What the task requires:
Copy out the data that comes next, character for character, and leave the images aside.
====================
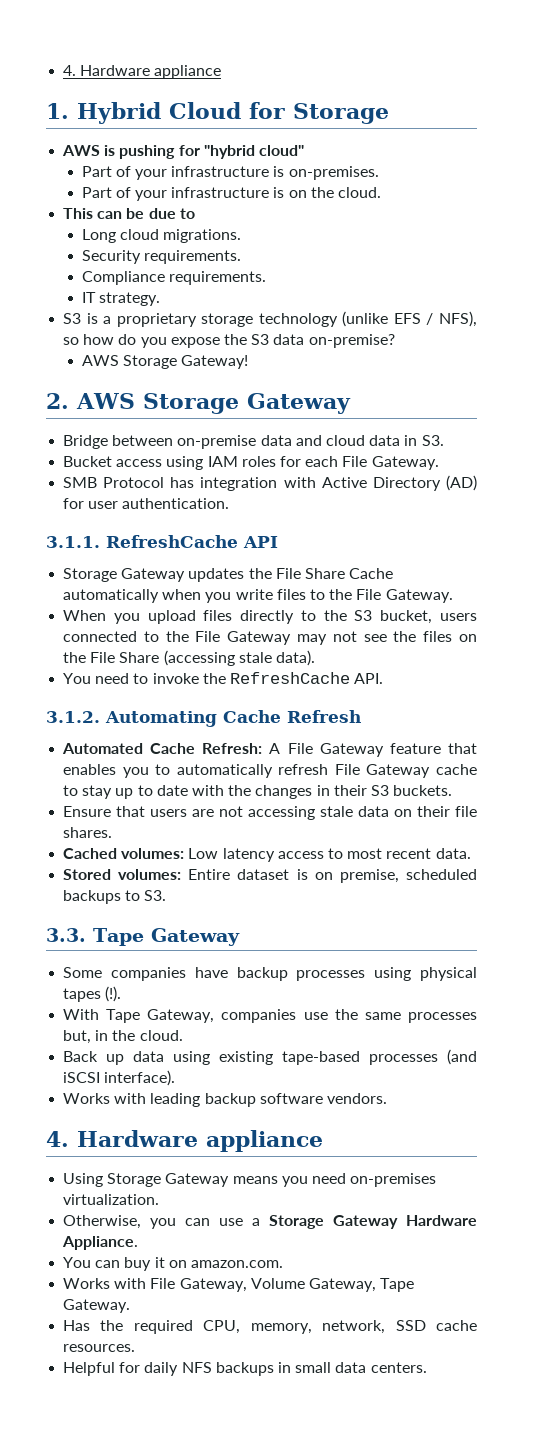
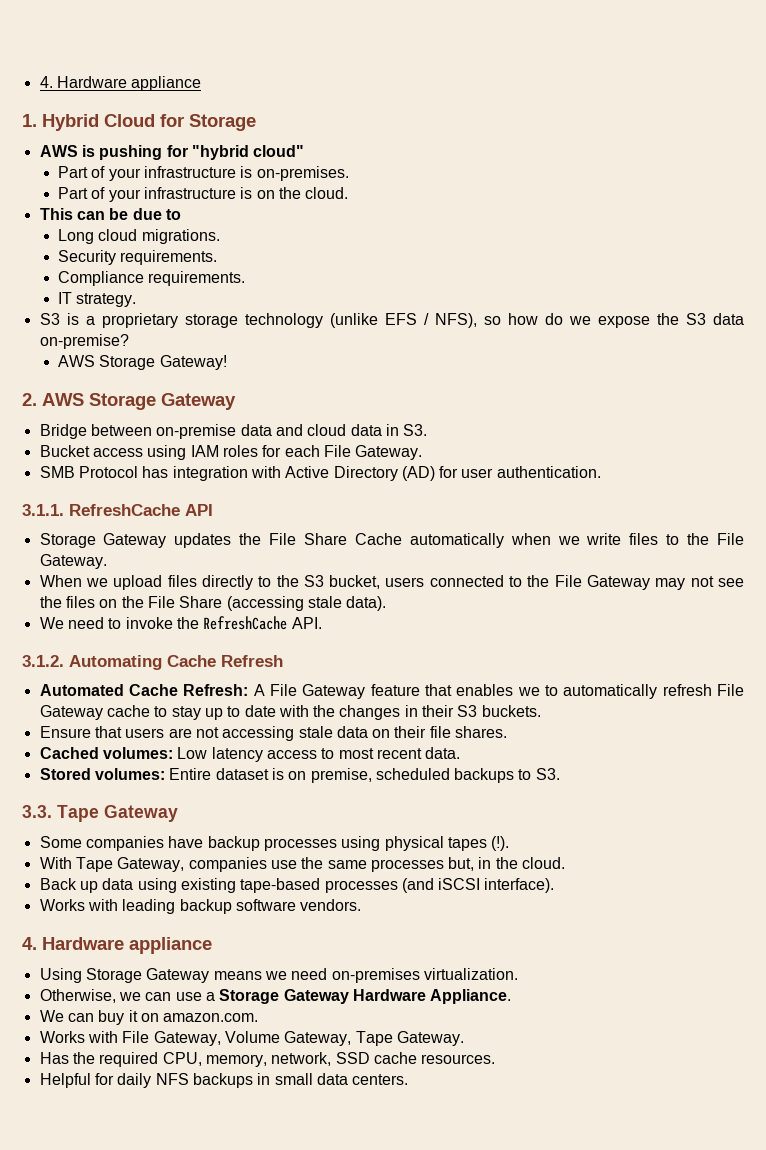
- S3 is a proprietary storage technology (unlike EFS / NFS), so how do you expose the S3 data on-premise?
+ S3 is a proprietary storage technology (unlike EFS / NFS), so how do we expose the S3 data on-premise?
- Storage Gateway updates the File Share Cache automatically when you write files to the File Gateway.
+ Storage Gateway updates the File Share Cache automatically when we write files to the File Gateway.
- When you upload files directly to the S3 bucket, users connected to the File Gateway may not see the files on the File Share (accessing stale data).
+ When we upload files directly to the S3 bucket, users connected to the File Gateway may not see the files on the File Share (accessing stale data).
- You need to invoke the RefreshCache API.
+ We need to invoke the RefreshCache API.
- Automated Cache Refresh: A File Gateway feature that enables you to automatically refresh File Gateway cache to stay up to date with the changes in their S3 buckets.
+ Automated Cache Refresh: A File Gateway feature that enables we to automatically refresh File Gateway cache to stay up to date with the changes in their S3 buckets.
- Using Storage Gateway means you need on-premises virtualization.
+ Using Storage Gateway means we need on-premises virtualization.
- Otherwise, you can use a Storage Gateway Hardware Appliance.
+ Otherwise, we can use a Storage Gateway Hardware Appliance.
- You can buy it on amazon.com.
+ We can buy it on amazon.com.

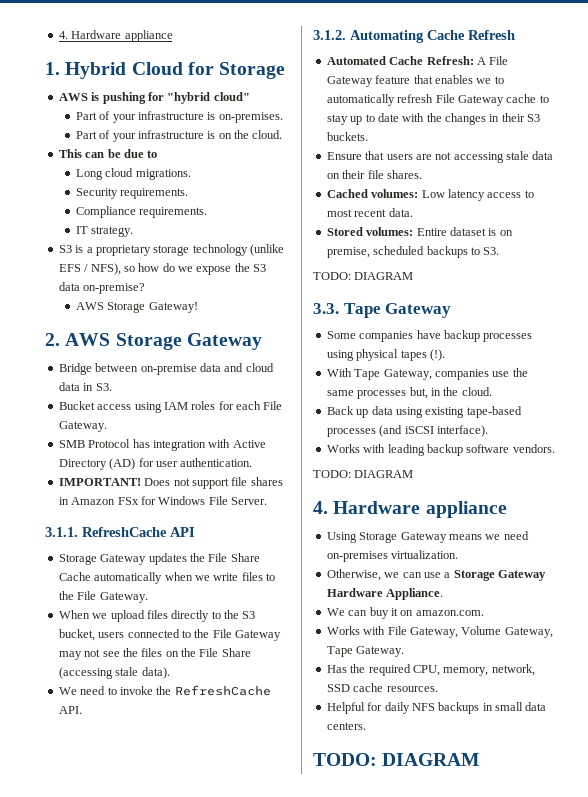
+ IMPORTANT! Does not support file shares in Amazon FSx for Windows File Server.
  Stored volumes: Entire dataset is on premise, scheduled backups to S3.
+ TODO: DIAGRAM
  Works with leading backup software vendors.
+ TODO: DIAGRAM
  Helpful for daily NFS backups in small data centers.
+ TODO: DIAGRAM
====================
Exercise answer:
- S3 is a proprietary storage technology (unlike EFS / NFS), so how do you expose the S3 data on-premise?
+ S3 is a proprietary storage technology (unlike EFS / NFS), so how do we expose the S3 data on-premise?
- Storage Gateway updates the File Share Cache automatically when you write files to the File Gateway.
+ Storage Gateway updates the File Share Cache automatically when we write files to the File Gateway.
- When you upload files directly to the S3 bucket, users connected to the File Gateway may not see the files on the File Share (accessing stale data).
+ When we upload files directly to the S3 bucket, users connected to the File Gateway may not see the files on the File Share (accessing stale data).
- You need to invoke the RefreshCache API.
+ We need to invoke the RefreshCache API.
- Automated Cache Refresh: A File Gateway feature that enables you to automatically refresh File Gateway cache to stay up to date with the changes in their S3 buckets.
+ Automated Cache Refresh: A File Gateway feature that enables we to automatically refresh File Gateway cache to stay up to date with the changes in their S3 buckets.
- Using Storage Gateway means you need on-premises virtualization.
+ Using Storage Gateway means we need on-premises virtualization.
- Otherwise, you can use a Storage Gateway Hardware Appliance.
+ Otherwise, we can use a Storage Gateway Hardware Appliance.
- You can buy it on amazon.com.
+ We can buy it on amazon.com.

+ IMPORTANT! Does not support file shares in Amazon FSx for Windows File Server.
  Stored volumes: Entire dataset is on premise, scheduled backups to S3.
+ TODO: DIAGRAM
  Works with leading backup software vendors.
+ TODO: DIAGRAM
  Helpful for daily NFS backups in small data centers.
+ TODO: DIAGRAM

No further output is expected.